**The task:**
What you return must match, exactly, the lines running from the one containing "Биточки рыбные | День: 3,80 -> 3,60" to the end of the data, both included, and must contain no pictures.

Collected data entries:
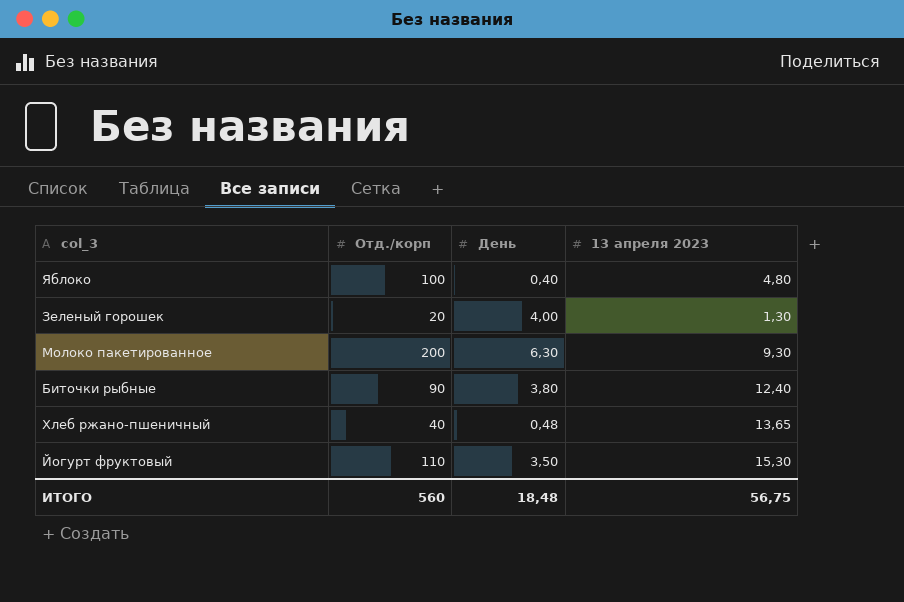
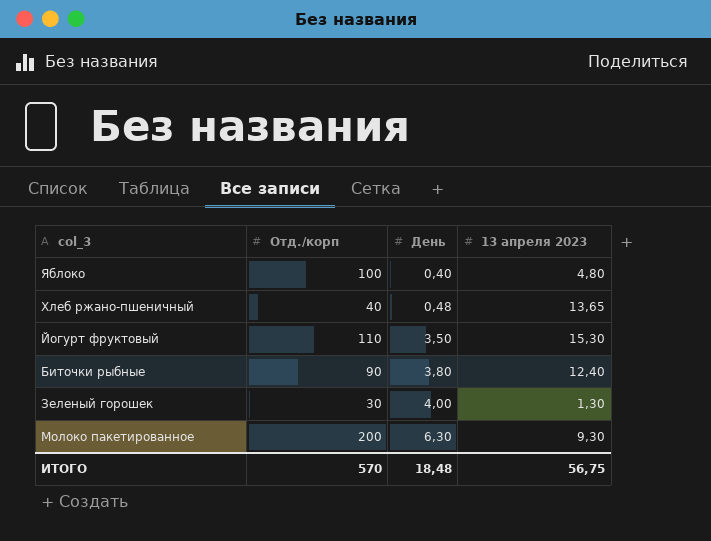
row order: none -> День ascending
Зеленый горошек | Отд./корп: 20 -> 30
ИТОГО | Отд./корп: 560 -> 570

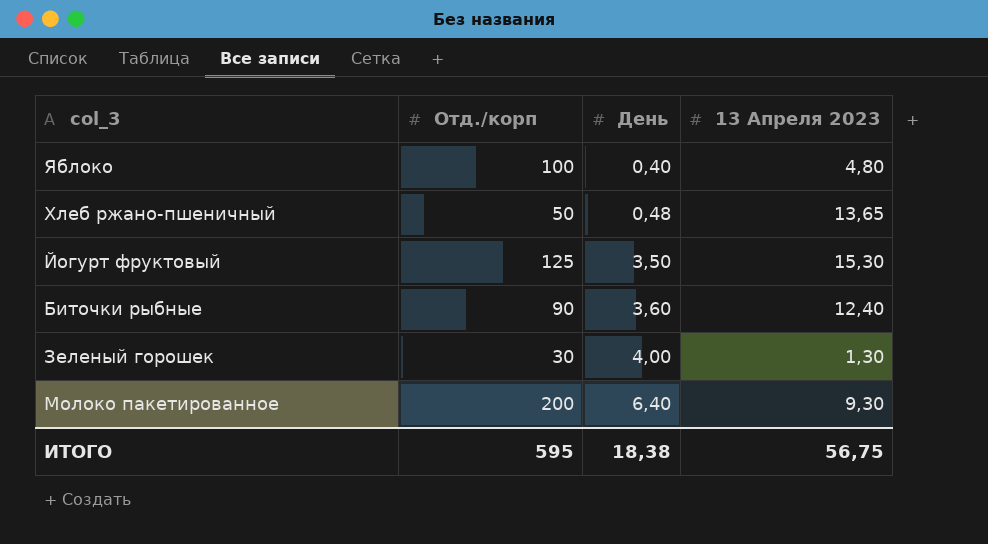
column name: 13 апреля 2023 -> 13 Апреля 2023
Хлеб ржано-пшеничный | Отд./корп: 40 -> 50
Йогурт фруктовый | Отд./корп: 110 -> 125
Биточки рыбные | День: 3,80 -> 3,60
Молоко пакетированное | День: 6,30 -> 6,40
ИТОГО | Отд./корп: 570 -> 595
ИТОГО | День: 18,48 -> 18,38

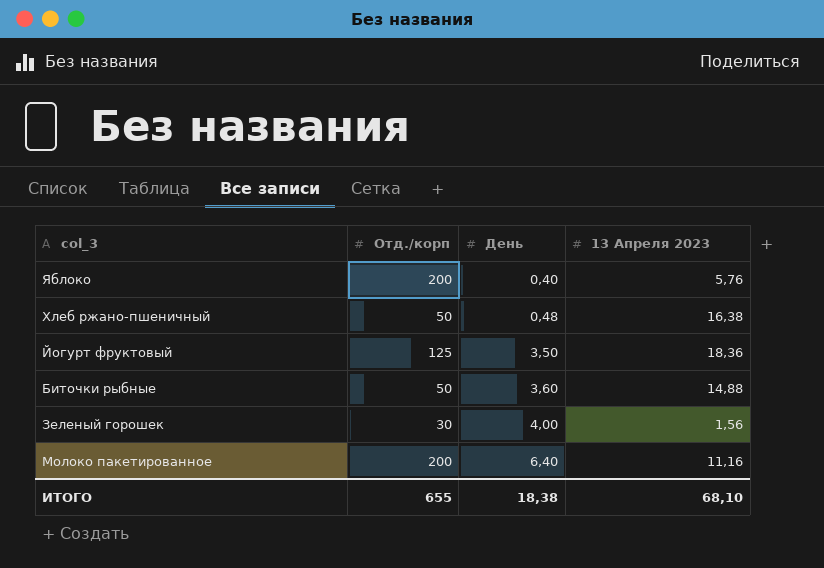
Яблоко | Отд./корп: 100 -> 200
Яблоко | 13 Апреля 2023: 4,80 -> 5,76
Хлеб ржано-пшеничный | 13 Апреля 2023: 13,65 -> 16,38
Йогурт фруктовый | 13 Апреля 2023: 15,30 -> 18,36
Биточки рыбные | Отд./корп: 90 -> 50
Биточки рыбные | 13 Апреля 2023: 12,40 -> 14,88
Зеленый горошек | 13 Апреля 2023: 1,30 -> 1,56
Молоко пакетированное | 13 Апреля 2023: 9,30 -> 11,16
ИТОГО | Отд./корп: 595 -> 655
ИТОГО | 13 Апреля 2023: 56,75 -> 68,10

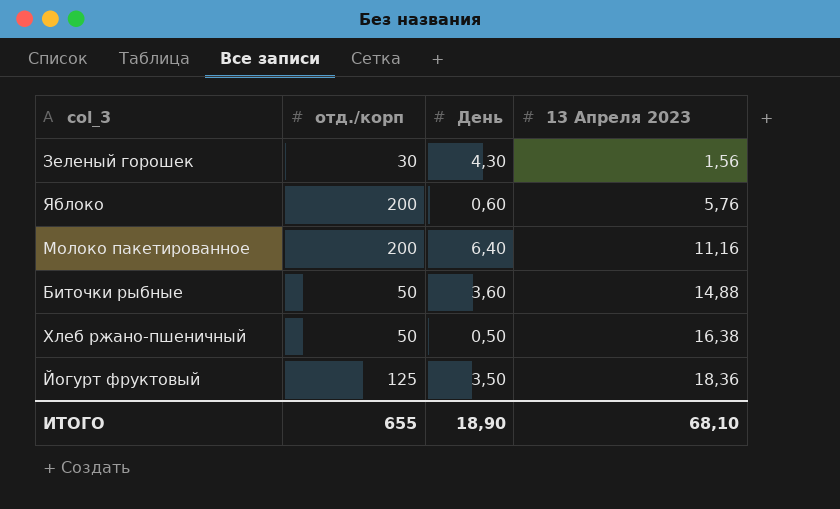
row order: День ascending -> 13 Апреля 2023 ascending
column name: Отд./корп -> отд./корп
Зеленый горошек | День: 4,00 -> 4,30
Яблоко | День: 0,40 -> 0,60
Хлеб ржано-пшеничный | День: 0,48 -> 0,50
ИТОГО | День: 18,38 -> 18,90

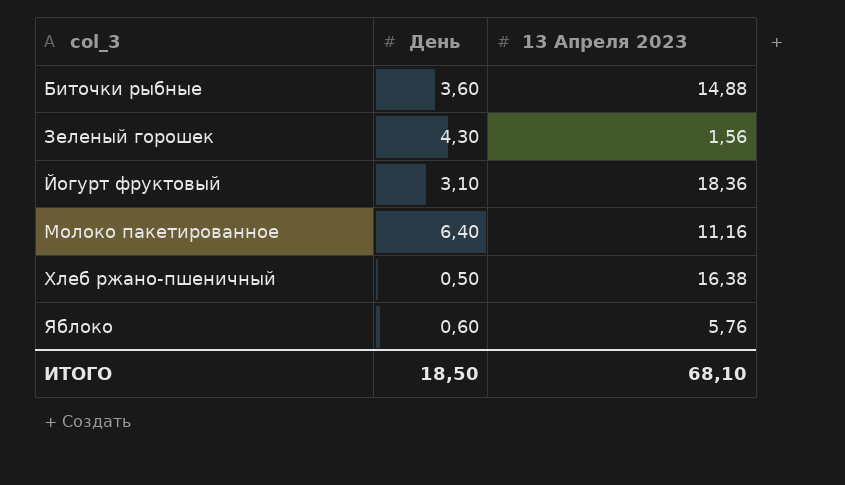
row order: 13 Апреля 2023 ascending -> col_3 ascending
column отд./корп | position: 2 -> none
Йогурт фруктовый | День: 3,50 -> 3,10
ИТОГО | День: 18,90 -> 18,50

**Exercise result:**
Биточки рыбные | День: 3,80 -> 3,60
Молоко пакетированное | День: 6,30 -> 6,40
ИТОГО | Отд./корп: 570 -> 595
ИТОГО | День: 18,48 -> 18,38

Яблоко | Отд./корп: 100 -> 200
Яблоко | 13 Апреля 2023: 4,80 -> 5,76
Хлеб ржано-пшеничный | 13 Апреля 2023: 13,65 -> 16,38
Йогурт фруктовый | 13 Апреля 2023: 15,30 -> 18,36
Биточки рыбные | Отд./корп: 90 -> 50
Биточки рыбные | 13 Апреля 2023: 12,40 -> 14,88
Зеленый горошек | 13 Апреля 2023: 1,30 -> 1,56
Молоко пакетированное | 13 Апреля 2023: 9,30 -> 11,16
ИТОГО | Отд./корп: 595 -> 655
ИТОГО | 13 Апреля 2023: 56,75 -> 68,10

row order: День ascending -> 13 Апреля 2023 ascending
column name: Отд./корп -> отд./корп
Зеленый горошек | День: 4,00 -> 4,30
Яблоко | День: 0,40 -> 0,60
Хлеб ржано-пшеничный | День: 0,48 -> 0,50
ИТОГО | День: 18,38 -> 18,90

row order: 13 Апреля 2023 ascending -> col_3 ascending
column отд./корп | position: 2 -> none
Йогурт фруктовый | День: 3,50 -> 3,10
ИТОГО | День: 18,90 -> 18,50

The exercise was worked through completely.